Recent advances and challenges of emerging solar-driven steam and the contribution of photocatalytic effect

In recent years, solar-driven steam materials and systems for water desalination and decontamination have received increasing attention from the scientific community. Notwithstanding the fundamental scientific achievements reached on this topic, numerous technological concerns still remain to be addressed, including heat loss, radiation reflection, low degree of purification of condensed water, biofouling, and salt accumulation on the surface. In this report, we critically reviewed the most recent advances in the engineering of solar-driven steam materials and the main technology challenges which may limit their large-scale application.

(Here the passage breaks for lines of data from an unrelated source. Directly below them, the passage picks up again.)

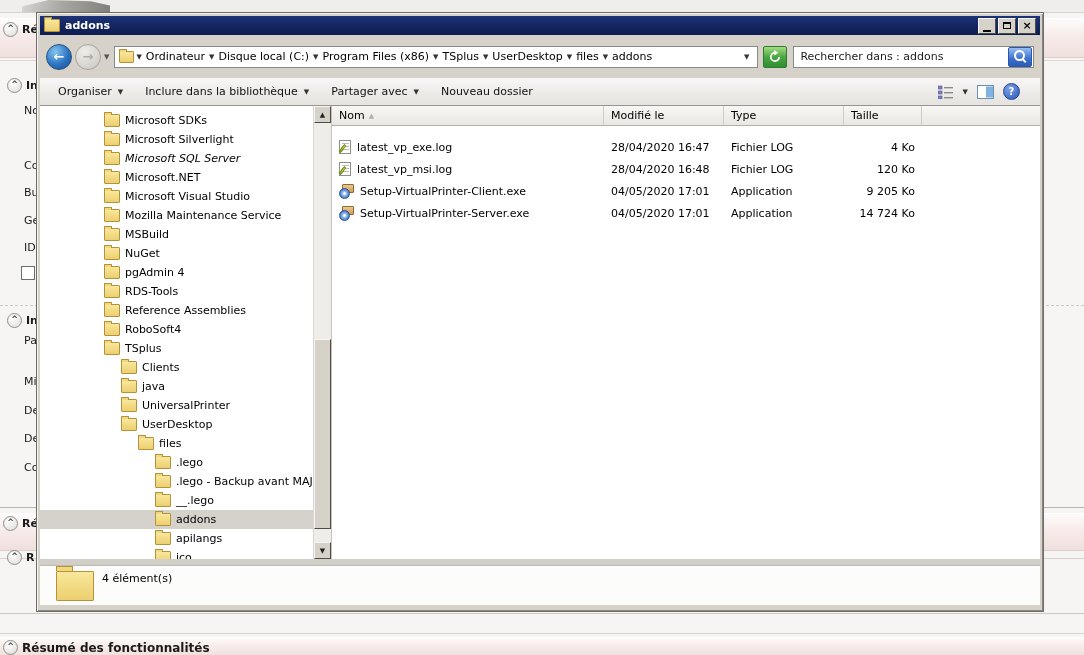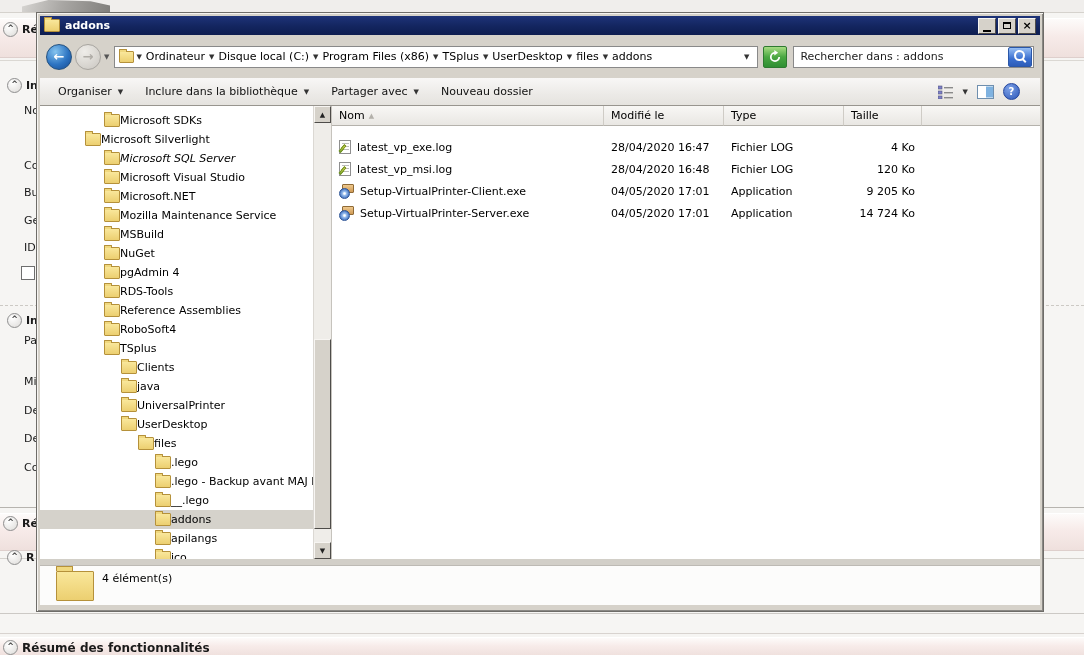"Microsoft SDKs" .tree-row { gap: none -> 5px }
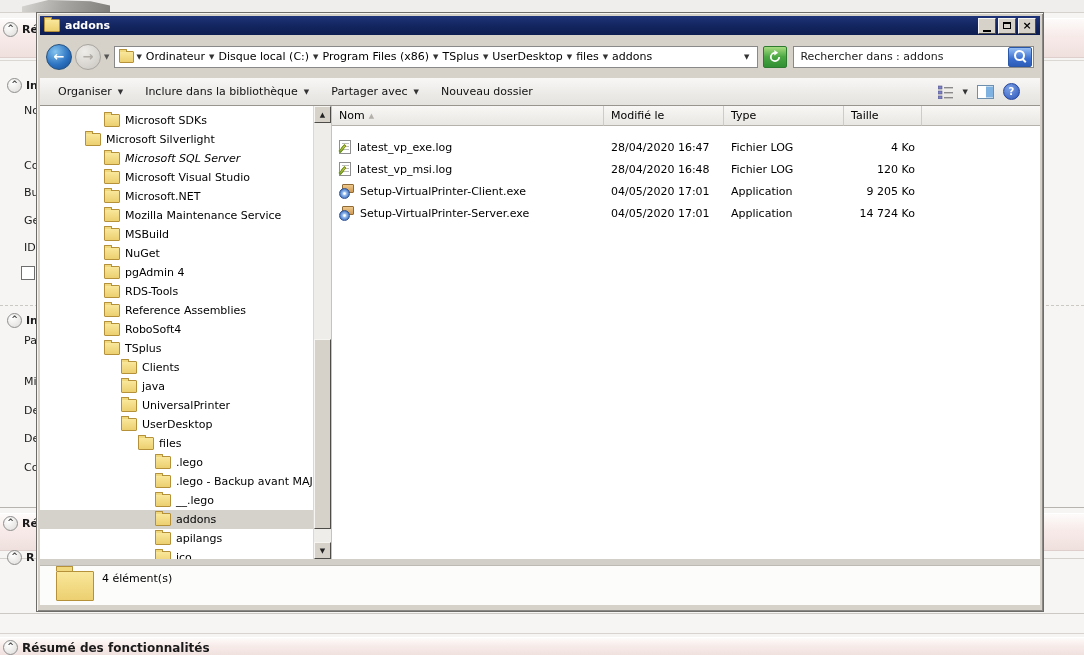"Microsoft Silverlight" div.tree-row { padding-left: 45px -> 64px }
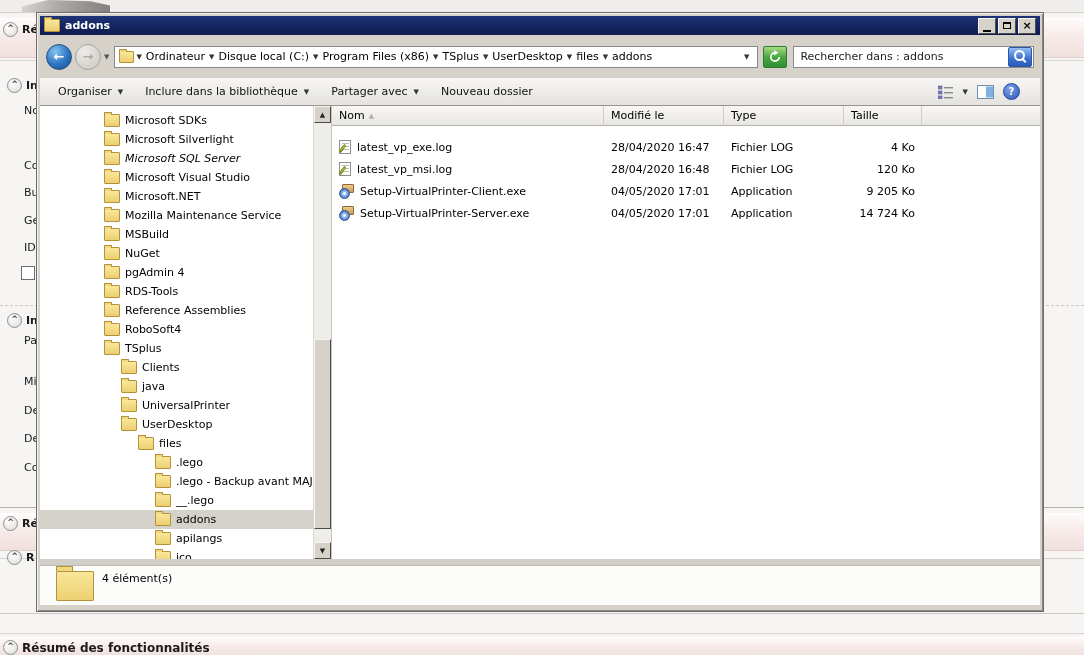"Microsoft Visual Studio" div.tree-row { order: before "Microsoft.NET" -> after "Microsoft.NET" }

First, different classes of materials, e.g., inorganic semiconductors, carbonaceous materials, polymers, and surface plasmon resonance metals, are compared in terms of the mechanistic pathways to generate steam vapor and condensed to freshwater on their surface. Then, the main approaches to tackle the technology shortcomings of solar-driven steam systems are discussed in depth. For instance, in terms of salt accumulation, several strategies were proposed such as solar-driven surfaces with ion exchange or/and salt dissolving, an inversion system to remove the salt from the active surface, and salt rejection surfaces. To enhance the photothermal process and limit the reflection of light, thermal insulators, reflective layers, and 3D/pyramidal photoabsorbers were proved to be excellent strategies. The review addresses as well the recent research regarding hybrid systems by incorporating photocatalysis effect in solar-driven water evaporators. Photocatalyst addition endows the surface of evaporators with unique properties, such as the radical oxidation of organic pollutants and microbial inactivation, resulting in reduced fast biofouling and condensed waters with higher purity. Finally, the remaining challenges and prospects for future developments are critically discussed.